If elected, the Conservatives would introduce rules for legal immigration that are similar to the Australian system. This would involve the introduction of a quota and points system for those seeking to work in the UK based on their skills. There would also be a quota for those wishing to join their families in the UK.
Mr. Howard is also expected to call for the introduction of asylum quotas. In effect this would mean that the UK would accept 15,000 refugees per year, who would be selected by the United Nations High Commissioner for Refugees. Mr. Howard believes that this would help combat human trafficking, but it would also mean Britain's withdrawal from the 1951 UN Convention on Refugees, which stipulates that countries must accept people being persecuted on the basis of need rather than numbers.

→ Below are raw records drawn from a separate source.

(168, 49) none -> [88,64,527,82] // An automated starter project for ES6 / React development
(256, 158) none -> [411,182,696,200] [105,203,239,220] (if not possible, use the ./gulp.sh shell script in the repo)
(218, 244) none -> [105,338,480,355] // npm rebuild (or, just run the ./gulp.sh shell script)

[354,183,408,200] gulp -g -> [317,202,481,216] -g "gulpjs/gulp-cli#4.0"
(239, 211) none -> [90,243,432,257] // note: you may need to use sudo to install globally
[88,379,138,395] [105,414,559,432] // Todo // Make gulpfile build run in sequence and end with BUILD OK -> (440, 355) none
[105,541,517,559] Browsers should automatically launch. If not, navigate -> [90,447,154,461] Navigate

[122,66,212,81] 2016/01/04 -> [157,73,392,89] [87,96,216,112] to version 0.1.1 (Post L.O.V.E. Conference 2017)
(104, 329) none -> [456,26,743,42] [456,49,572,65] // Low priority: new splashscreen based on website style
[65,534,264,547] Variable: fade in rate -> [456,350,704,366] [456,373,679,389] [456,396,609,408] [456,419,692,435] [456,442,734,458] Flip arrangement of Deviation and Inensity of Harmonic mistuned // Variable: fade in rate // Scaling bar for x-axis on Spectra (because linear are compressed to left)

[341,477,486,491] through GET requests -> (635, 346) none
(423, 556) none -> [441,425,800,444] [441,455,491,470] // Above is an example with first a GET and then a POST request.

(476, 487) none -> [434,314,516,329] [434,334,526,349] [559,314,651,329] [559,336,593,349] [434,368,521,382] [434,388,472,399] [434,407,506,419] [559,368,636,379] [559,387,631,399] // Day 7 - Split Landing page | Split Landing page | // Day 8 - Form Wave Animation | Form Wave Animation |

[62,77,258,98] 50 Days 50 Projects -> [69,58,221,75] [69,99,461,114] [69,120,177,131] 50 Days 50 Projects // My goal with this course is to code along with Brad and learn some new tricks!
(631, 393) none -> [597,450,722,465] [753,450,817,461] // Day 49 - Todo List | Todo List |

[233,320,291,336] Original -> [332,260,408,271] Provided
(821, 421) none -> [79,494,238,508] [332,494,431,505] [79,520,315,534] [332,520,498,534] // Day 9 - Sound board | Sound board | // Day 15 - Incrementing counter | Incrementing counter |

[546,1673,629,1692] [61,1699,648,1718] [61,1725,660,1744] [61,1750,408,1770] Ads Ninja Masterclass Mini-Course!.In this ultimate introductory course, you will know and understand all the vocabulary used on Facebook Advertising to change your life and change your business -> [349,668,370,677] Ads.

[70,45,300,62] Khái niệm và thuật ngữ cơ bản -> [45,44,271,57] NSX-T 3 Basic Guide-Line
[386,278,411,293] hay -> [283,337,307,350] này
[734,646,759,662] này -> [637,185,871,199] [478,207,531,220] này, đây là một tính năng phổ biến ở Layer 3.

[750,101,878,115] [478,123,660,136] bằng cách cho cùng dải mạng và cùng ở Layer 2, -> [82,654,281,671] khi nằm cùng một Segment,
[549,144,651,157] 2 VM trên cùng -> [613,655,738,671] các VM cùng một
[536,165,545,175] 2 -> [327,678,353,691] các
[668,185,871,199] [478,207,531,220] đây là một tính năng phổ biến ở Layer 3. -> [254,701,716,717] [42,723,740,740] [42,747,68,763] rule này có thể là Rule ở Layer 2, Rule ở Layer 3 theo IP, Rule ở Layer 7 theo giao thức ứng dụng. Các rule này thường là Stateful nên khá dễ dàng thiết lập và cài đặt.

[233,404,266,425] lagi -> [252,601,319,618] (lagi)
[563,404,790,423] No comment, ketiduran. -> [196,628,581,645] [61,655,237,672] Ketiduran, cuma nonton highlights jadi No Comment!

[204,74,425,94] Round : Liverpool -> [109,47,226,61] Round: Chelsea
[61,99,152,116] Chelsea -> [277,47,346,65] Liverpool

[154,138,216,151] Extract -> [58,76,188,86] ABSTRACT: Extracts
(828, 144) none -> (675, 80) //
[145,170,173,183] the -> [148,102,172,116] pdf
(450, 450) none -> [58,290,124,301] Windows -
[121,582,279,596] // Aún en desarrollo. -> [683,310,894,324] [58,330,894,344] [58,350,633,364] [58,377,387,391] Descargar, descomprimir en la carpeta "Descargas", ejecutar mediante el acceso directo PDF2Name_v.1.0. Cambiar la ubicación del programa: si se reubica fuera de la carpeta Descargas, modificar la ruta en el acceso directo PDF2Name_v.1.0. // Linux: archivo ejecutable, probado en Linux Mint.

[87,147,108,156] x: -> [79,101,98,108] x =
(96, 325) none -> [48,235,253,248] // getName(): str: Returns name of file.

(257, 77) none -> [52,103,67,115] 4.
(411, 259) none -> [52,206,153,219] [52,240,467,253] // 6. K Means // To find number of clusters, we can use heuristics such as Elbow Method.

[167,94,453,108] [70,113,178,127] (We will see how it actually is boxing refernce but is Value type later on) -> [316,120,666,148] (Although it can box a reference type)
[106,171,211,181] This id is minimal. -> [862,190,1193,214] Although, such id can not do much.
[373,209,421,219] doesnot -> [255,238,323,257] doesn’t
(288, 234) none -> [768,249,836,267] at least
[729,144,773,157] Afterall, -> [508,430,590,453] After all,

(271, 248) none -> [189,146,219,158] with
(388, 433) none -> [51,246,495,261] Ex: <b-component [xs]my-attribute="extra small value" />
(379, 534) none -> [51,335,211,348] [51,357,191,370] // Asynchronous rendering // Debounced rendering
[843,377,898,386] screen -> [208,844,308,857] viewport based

Refugee organizations have sharply criticized the proposal, saying that it would risk lives. But Mr. Howard says reforms are needed, and has dismissed claims that he is using the issue to benefit from the unreasonable anti immigration views of some voters.
"If we want to have good community relations in this country, and there are few things more important than that - we have to have firm but fair immigration control," he said in a BBC radio interview.
The Conservative Party has indicated that it intends to make immigration an issue in the General Election when voters decide who will form the next Government, which is likely to be called later this year, by taking out full-page newspaper advertisements. The Governing Labour Party has attacked the proposals as being unworkable due to big budget cuts that the Tories are also promising.